2) Solusinya dapat bekerja siang atau malam, dalam berbagai cuaca, dan bahkan dengan vegetasi sedang.

Cara mainnya gampang banget:

  • Mengirimkan pulsa radar ke tanah.
  • Mendeteksi pantulan dari perubahan bawah permukaan (misalnya, plastik, logam, rongga).
  • Membangun gambar bawah permukaan 3D dengan akurasi tingkat sentimeter dengan menggabungkan sinyal radar dari beberapa pasangan pemancar-penerima (Tx-Rx) dan posisi penerbangan.

Solusinya masih memiliki keterbatasan, tetapi berdasarkan latar belakang saya, itulah arah penelitian dan pengembangan yang paling relevan saat ini.

Salah satu keunggulan utama GPR adalah banyaknya data yang dapat dikumpulkannya.
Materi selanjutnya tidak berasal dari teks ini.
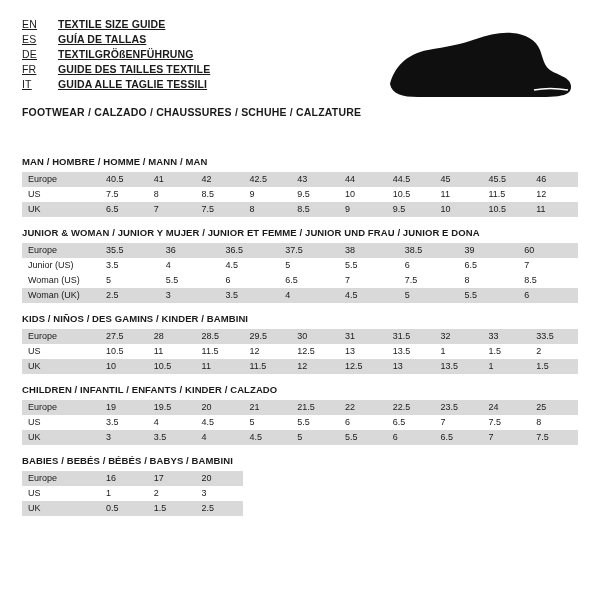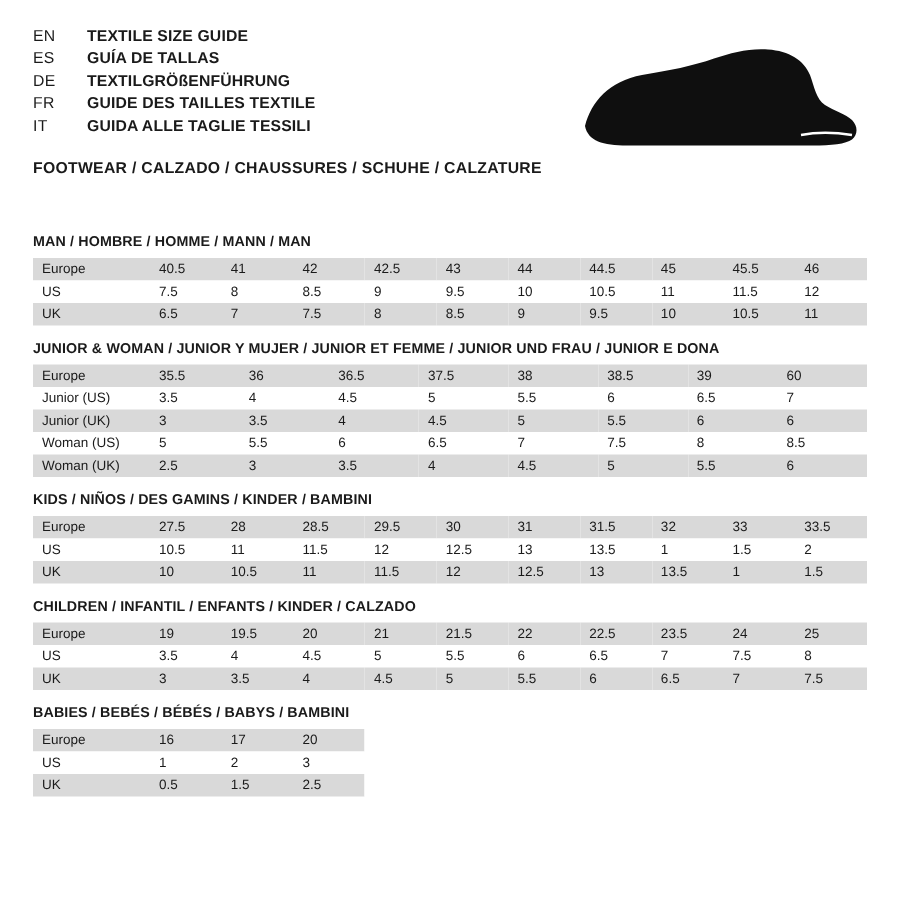--- a/index.html
+++ b/index.html
@@ -28,6 +28,7 @@
   .header {
     position: relative;
     height: 86px;
+    text-decoration: underline;
   }
   .lang-table {
     border-collapse: collapse;

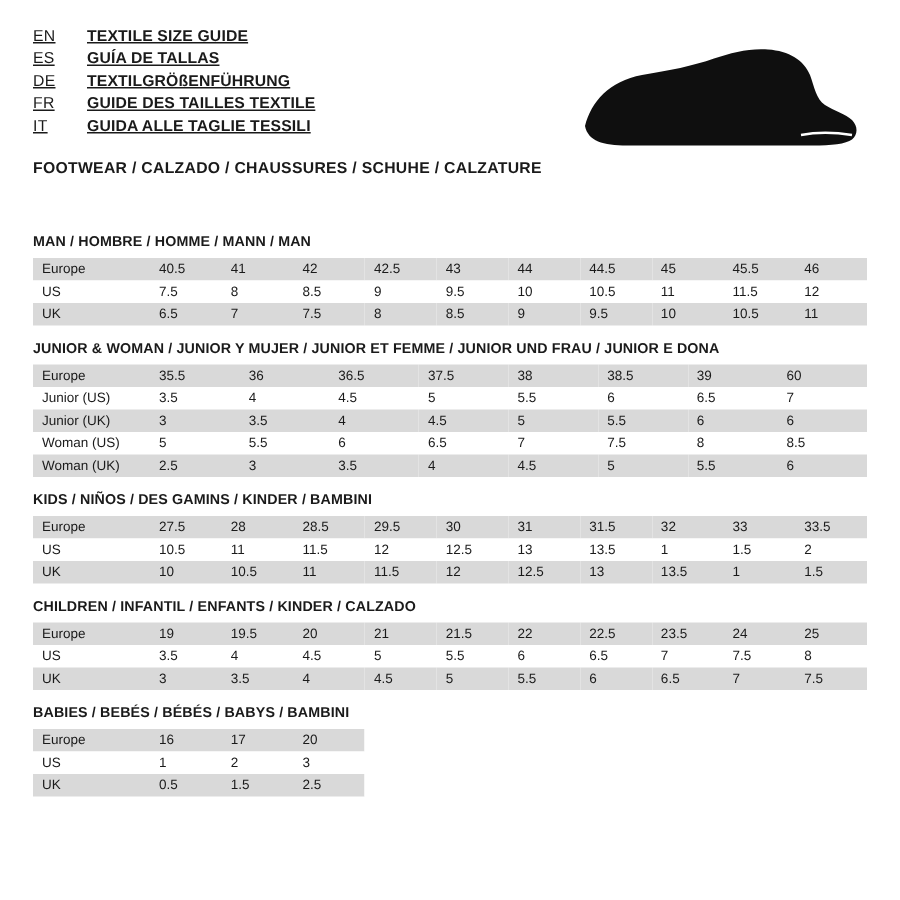--- a/index.html
+++ b/index.html
@@ -219,17 +219,6 @@
           <td>6</td>
           <td>6.5</td>
           <td>7</td>
-        </tr>
-        <tr class="shaded">
-          <td class="rowlabel">Junior (UK)</td>
-          <td>3</td>
-          <td>3.5</td>
-          <td>4</td>
-          <td>4.5</td>
-          <td>5</td>
-          <td>5.5</td>
-          <td>6</td>
-          <td>6</td>
         </tr>
         <tr class="white">
           <td class="rowlabel">Woman (US)</td>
Dengan lebih banyak data, peneliti dapat meningkatkan akurasi pada tahap pengenalan/klasifikasi dengan AI. Hal ini menghasilkan pekerjaan survei dan pembersihan lahan yang lebih efisien dan memangkas biaya keseluruhan hingga 50% atau lebih.

Vladimir Spinko adalah pendiri Aery Bizkaia, perusahaan rintisan teknologi canggih yang mengembangkan sistem radar CSAR bertenaga AI untuk deteksi ranjau darat secara otomatis. Lulusan MIPT dan mantan COO di Aeroxo, ia menggabungkan fisika tingkat lanjut, inovasi kedirgantaraan, dan dampak kemanusiaan untuk mendefinisikan ulang keselamatan pascakonflik.